Segment Start: Exercise material
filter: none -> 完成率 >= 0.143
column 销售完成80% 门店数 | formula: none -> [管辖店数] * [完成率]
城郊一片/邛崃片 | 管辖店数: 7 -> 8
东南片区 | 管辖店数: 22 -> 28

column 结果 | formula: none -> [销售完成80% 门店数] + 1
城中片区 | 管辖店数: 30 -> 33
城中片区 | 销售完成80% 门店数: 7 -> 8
Segment End: Exercise material
Segment Start: Exercise material
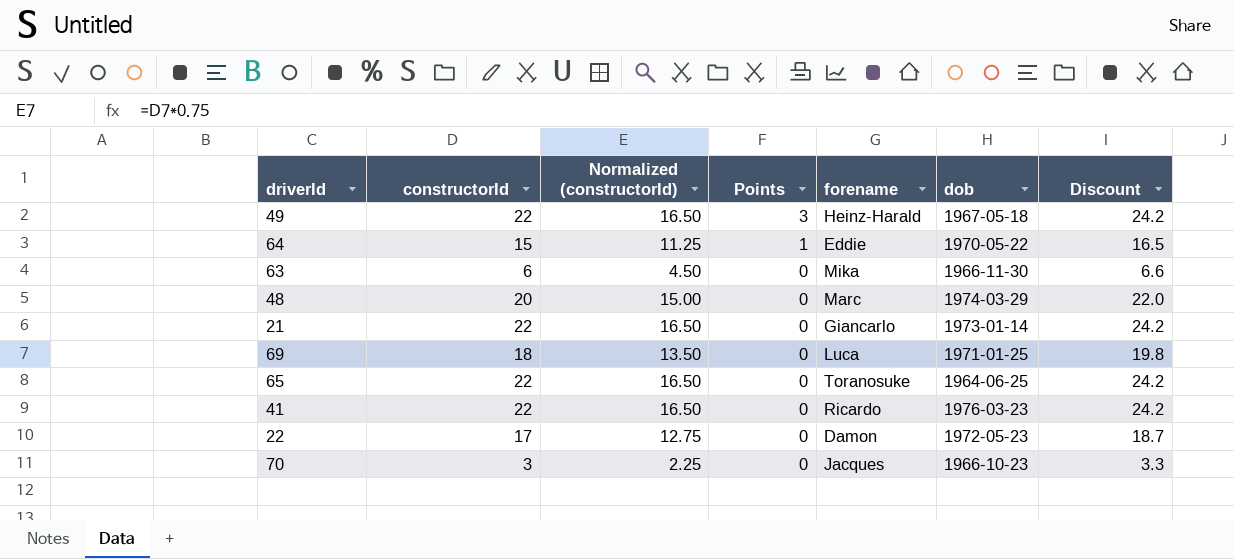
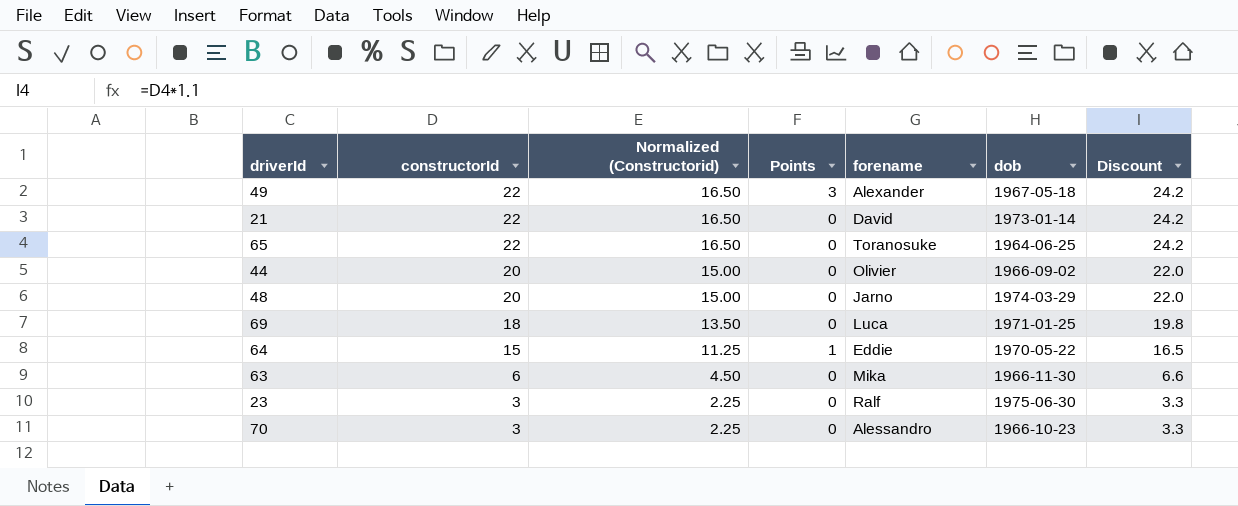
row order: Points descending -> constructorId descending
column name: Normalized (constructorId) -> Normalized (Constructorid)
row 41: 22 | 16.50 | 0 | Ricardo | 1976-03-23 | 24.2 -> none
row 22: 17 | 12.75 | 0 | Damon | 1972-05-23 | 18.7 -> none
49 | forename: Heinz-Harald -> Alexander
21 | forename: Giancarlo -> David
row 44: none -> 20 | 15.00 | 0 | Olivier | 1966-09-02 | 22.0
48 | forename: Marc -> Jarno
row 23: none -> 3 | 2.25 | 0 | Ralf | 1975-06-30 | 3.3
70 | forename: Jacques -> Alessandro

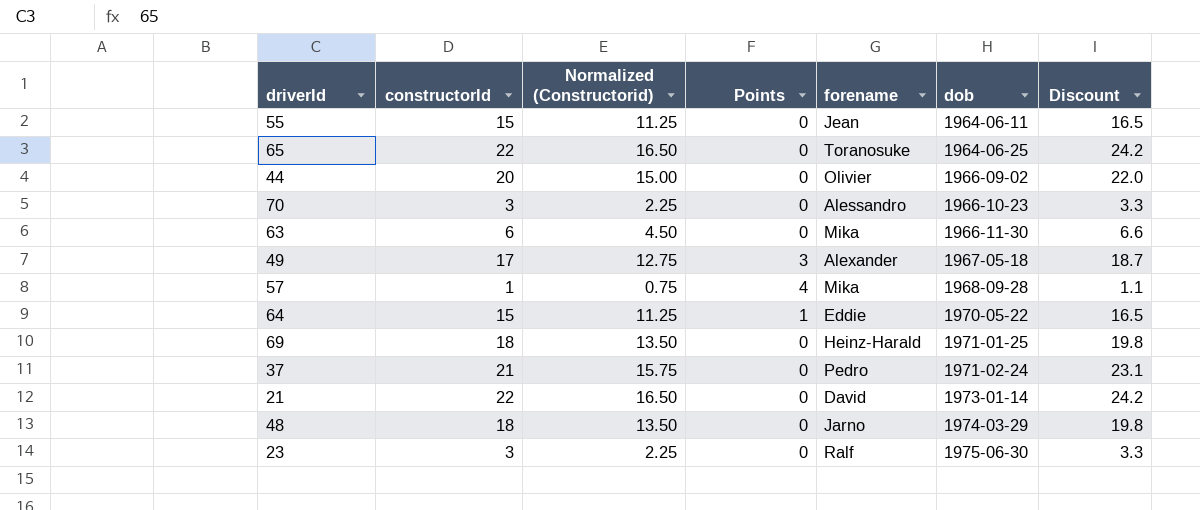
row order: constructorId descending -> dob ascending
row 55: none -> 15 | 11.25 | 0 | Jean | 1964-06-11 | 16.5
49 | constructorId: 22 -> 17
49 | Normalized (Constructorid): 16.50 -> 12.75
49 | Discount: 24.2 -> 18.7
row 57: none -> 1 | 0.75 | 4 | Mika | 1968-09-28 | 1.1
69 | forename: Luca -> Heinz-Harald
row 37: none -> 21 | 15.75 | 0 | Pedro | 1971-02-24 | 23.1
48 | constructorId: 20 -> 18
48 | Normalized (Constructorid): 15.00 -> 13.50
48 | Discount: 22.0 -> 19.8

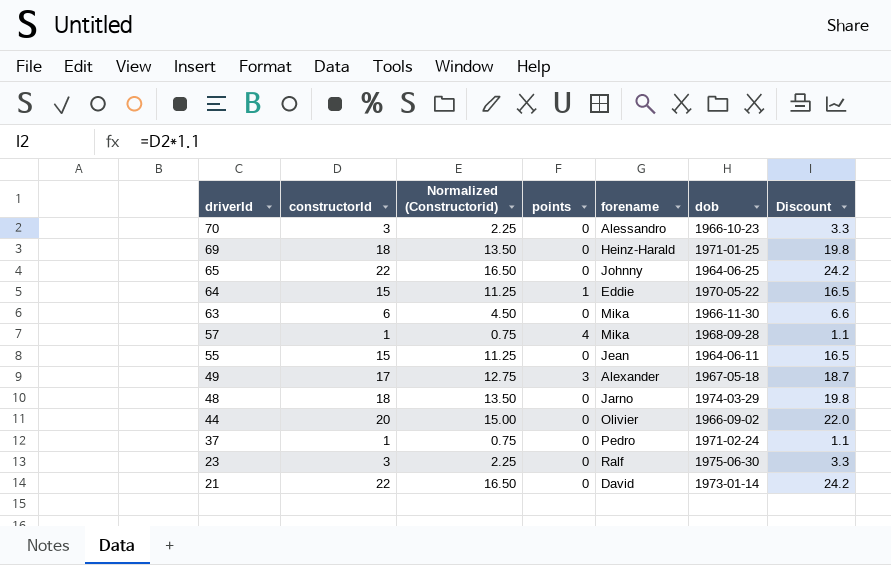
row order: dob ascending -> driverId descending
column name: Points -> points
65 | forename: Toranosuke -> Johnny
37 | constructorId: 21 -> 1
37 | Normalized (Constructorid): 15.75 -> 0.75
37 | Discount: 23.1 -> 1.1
Segment End: Exercise material
Segment Start: Exercise material
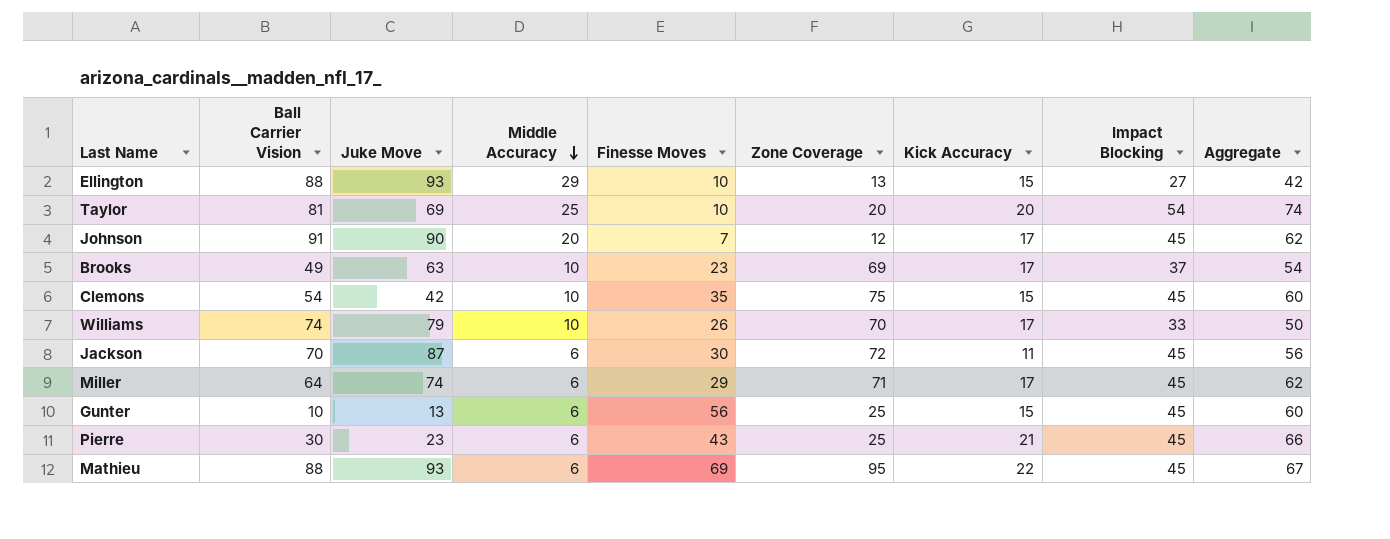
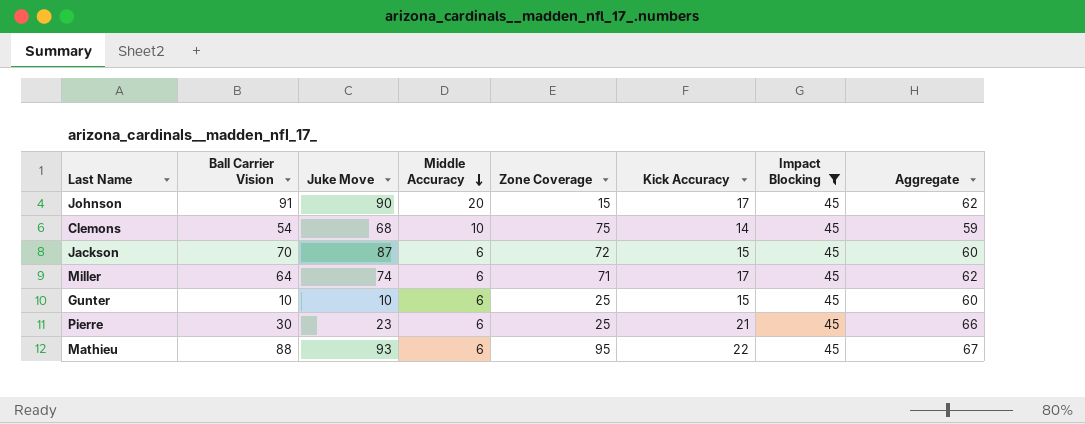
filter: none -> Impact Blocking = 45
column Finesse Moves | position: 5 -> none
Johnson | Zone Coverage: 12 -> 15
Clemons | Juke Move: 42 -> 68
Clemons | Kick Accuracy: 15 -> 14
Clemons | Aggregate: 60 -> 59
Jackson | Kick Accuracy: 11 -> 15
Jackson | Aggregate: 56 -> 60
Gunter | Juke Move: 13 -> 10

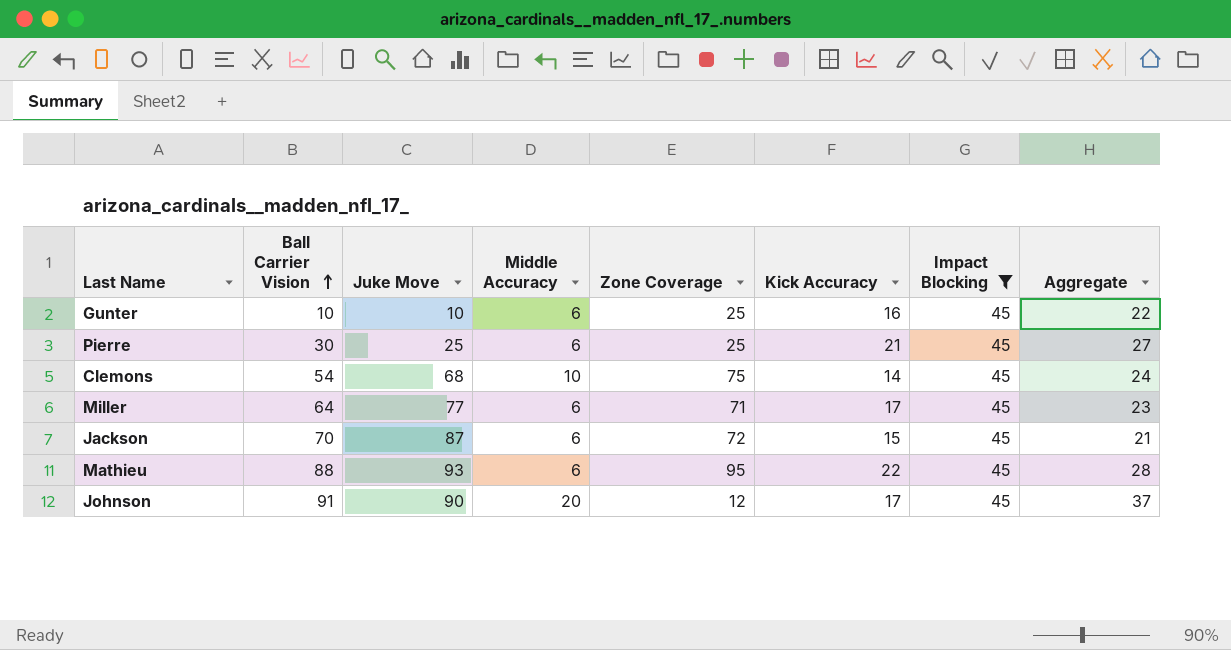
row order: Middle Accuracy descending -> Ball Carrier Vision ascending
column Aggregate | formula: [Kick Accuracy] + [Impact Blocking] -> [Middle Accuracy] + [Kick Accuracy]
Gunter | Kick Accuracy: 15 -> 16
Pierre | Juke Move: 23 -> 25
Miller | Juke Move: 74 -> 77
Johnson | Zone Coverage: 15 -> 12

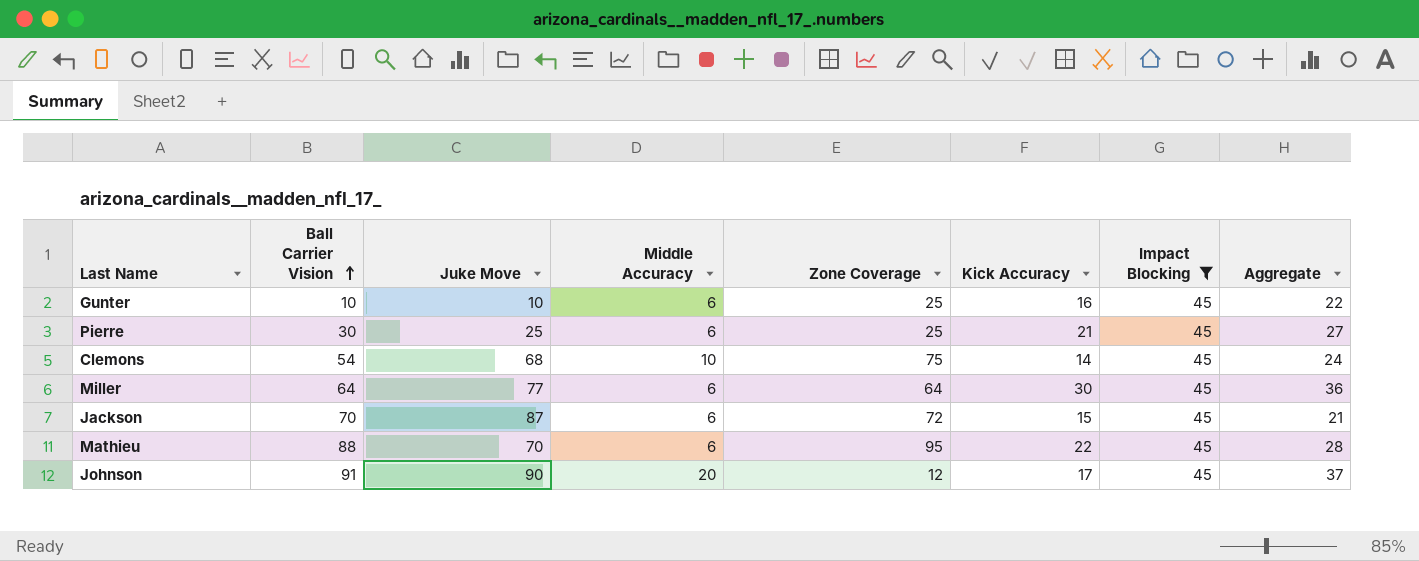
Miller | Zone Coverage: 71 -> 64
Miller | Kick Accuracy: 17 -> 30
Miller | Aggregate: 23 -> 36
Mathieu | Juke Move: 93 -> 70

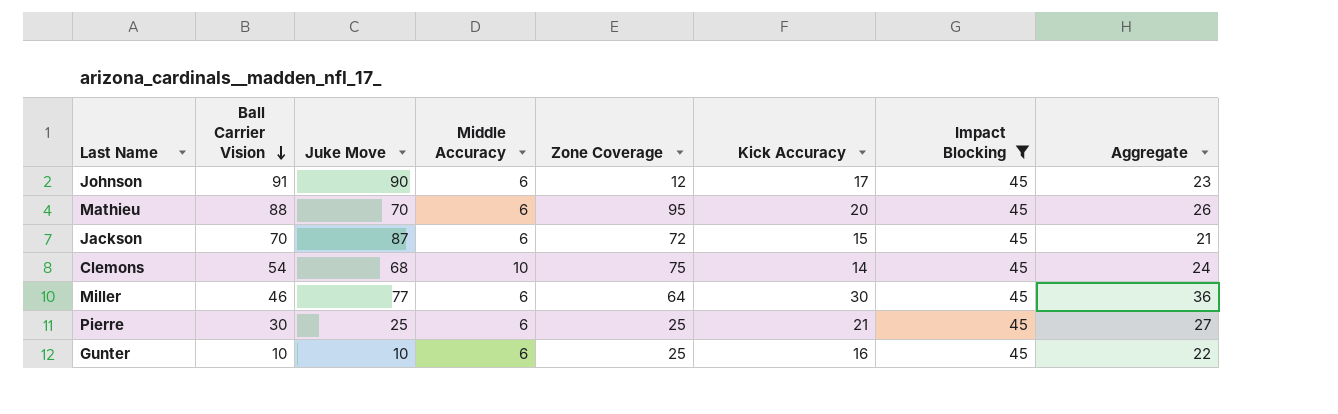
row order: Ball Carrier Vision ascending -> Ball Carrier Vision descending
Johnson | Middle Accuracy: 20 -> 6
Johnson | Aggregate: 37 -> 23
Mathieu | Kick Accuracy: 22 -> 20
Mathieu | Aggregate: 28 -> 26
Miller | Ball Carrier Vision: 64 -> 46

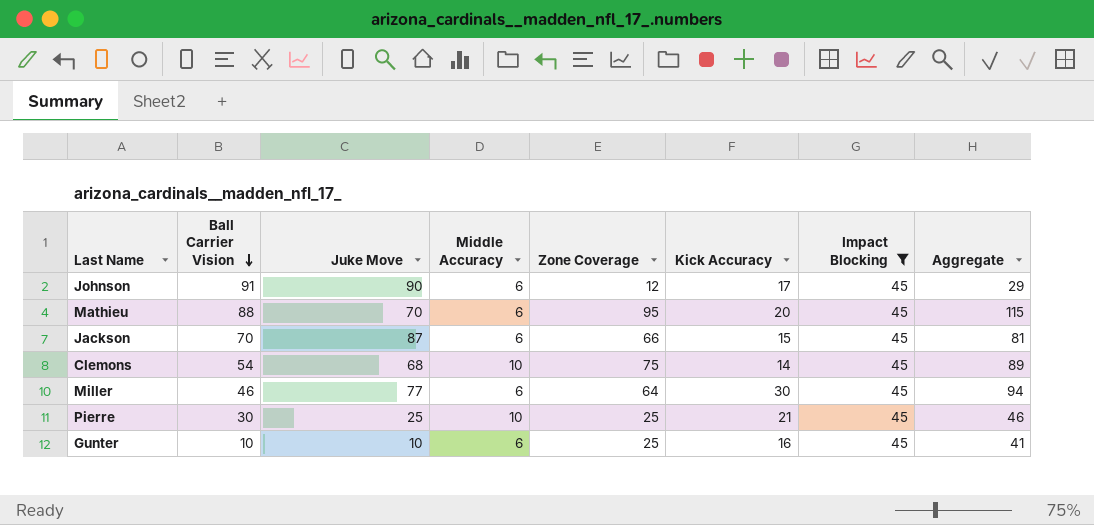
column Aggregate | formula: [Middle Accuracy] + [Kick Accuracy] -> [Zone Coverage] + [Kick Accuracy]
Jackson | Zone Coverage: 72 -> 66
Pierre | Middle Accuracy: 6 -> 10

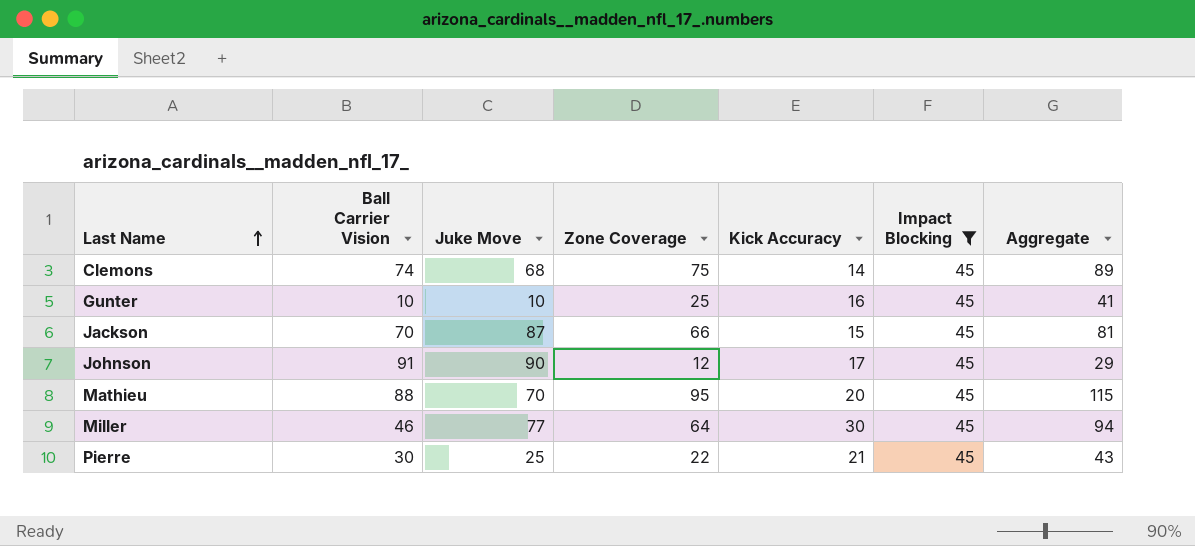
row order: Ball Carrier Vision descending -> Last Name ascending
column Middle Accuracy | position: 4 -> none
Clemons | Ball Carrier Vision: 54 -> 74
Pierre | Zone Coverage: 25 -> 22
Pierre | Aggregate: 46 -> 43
Segment End: Exercise material
- [Exercise requirements]:
Looking at the entries above, state how many lines contain "Kick"; give the number alone.

- [Solution to the problem]:
7